BEGIN

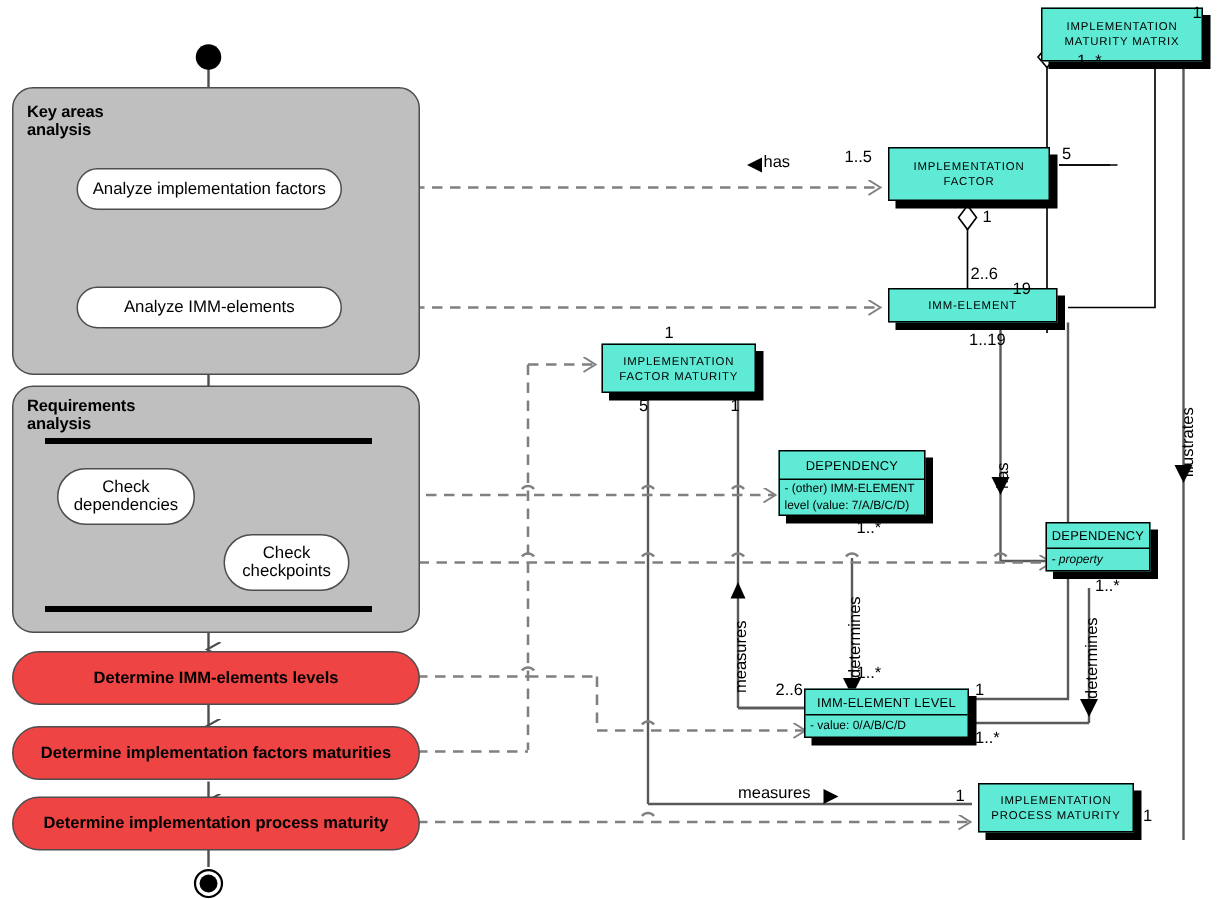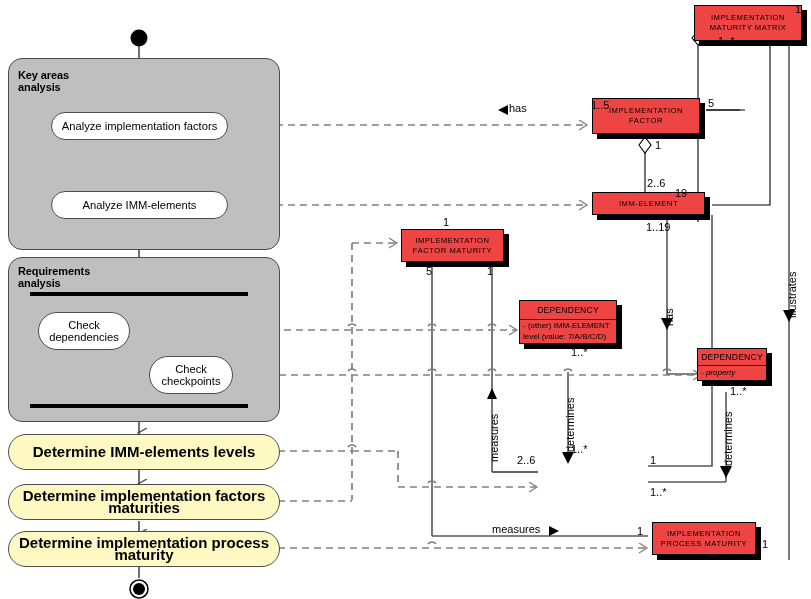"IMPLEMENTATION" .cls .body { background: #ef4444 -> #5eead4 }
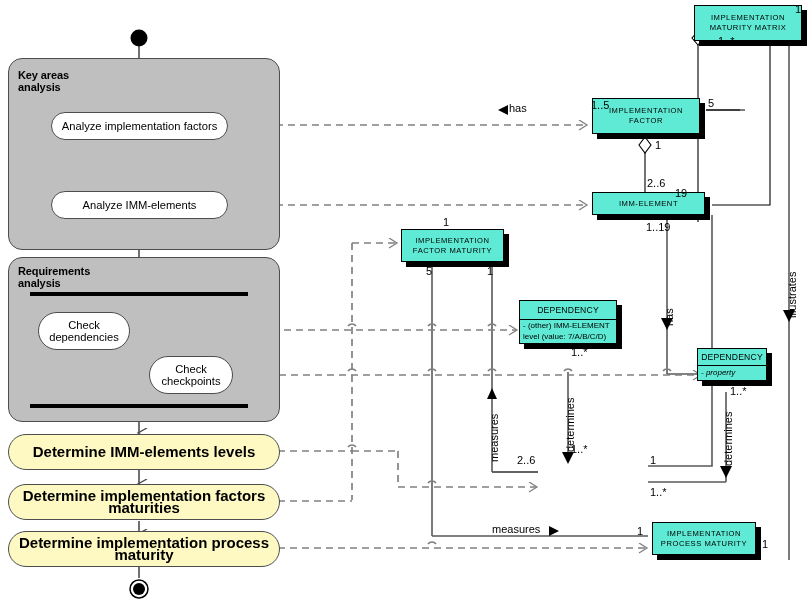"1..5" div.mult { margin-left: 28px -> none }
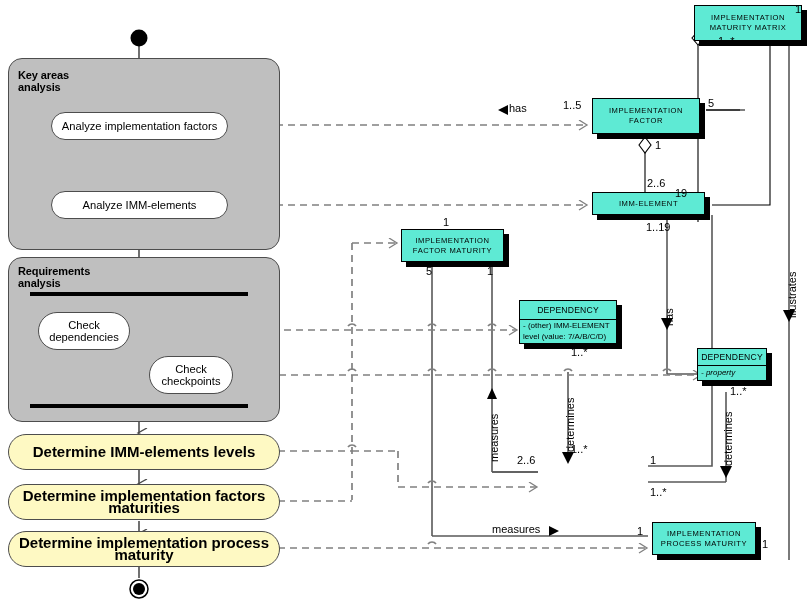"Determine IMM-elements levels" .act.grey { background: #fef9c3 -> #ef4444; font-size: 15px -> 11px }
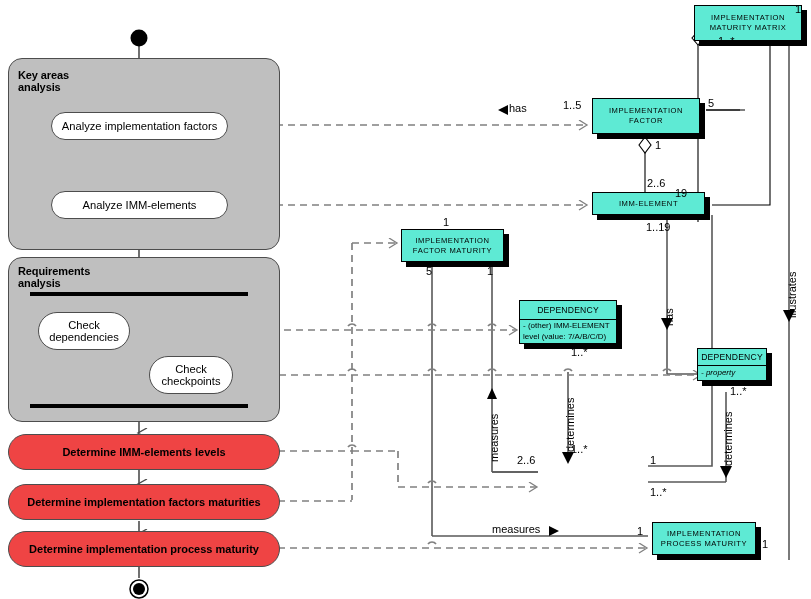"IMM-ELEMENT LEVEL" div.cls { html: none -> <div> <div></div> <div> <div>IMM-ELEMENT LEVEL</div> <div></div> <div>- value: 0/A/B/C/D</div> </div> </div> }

END
BEGIN

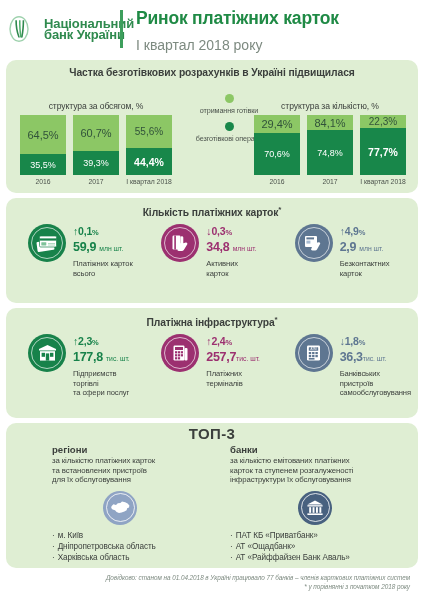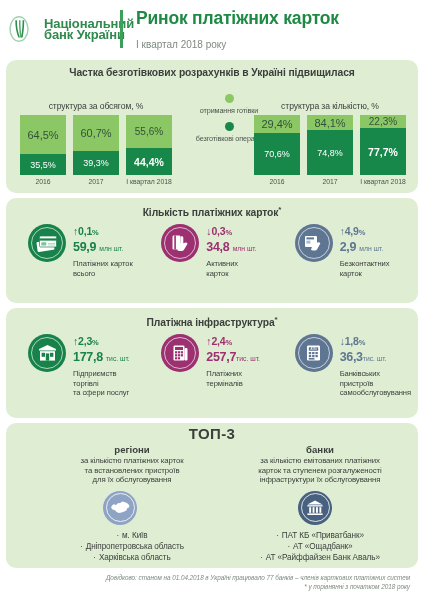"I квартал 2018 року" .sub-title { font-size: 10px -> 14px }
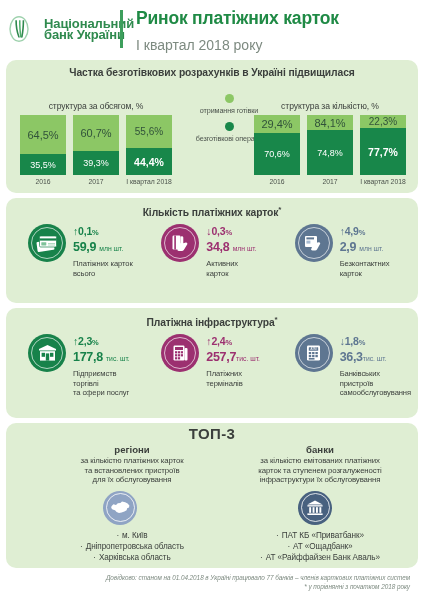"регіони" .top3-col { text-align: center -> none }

END

**Prompt:** If a picture sits between the line containing "background: #ef4444 ->" and the line containing "html: none ->", leave it out, and return the lines of that range above exactly, both ends included.

**Response to this exercise:**
"IMPLEMENTATION" .cls .body { background: #ef4444 -> #5eead4 }
"1..5" div.mult { margin-left: 28px -> none }
"Determine IMM-elements levels" .act.grey { background: #fef9c3 -> #ef4444; font-size: 15px -> 11px }
"IMM-ELEMENT LEVEL" div.cls { html: none -> <div> <div></div> <div> <div>IMM-ELEMENT LEVEL</div> <div></div> <div>- value: 0/A/B/C/D</div> </div> </div> }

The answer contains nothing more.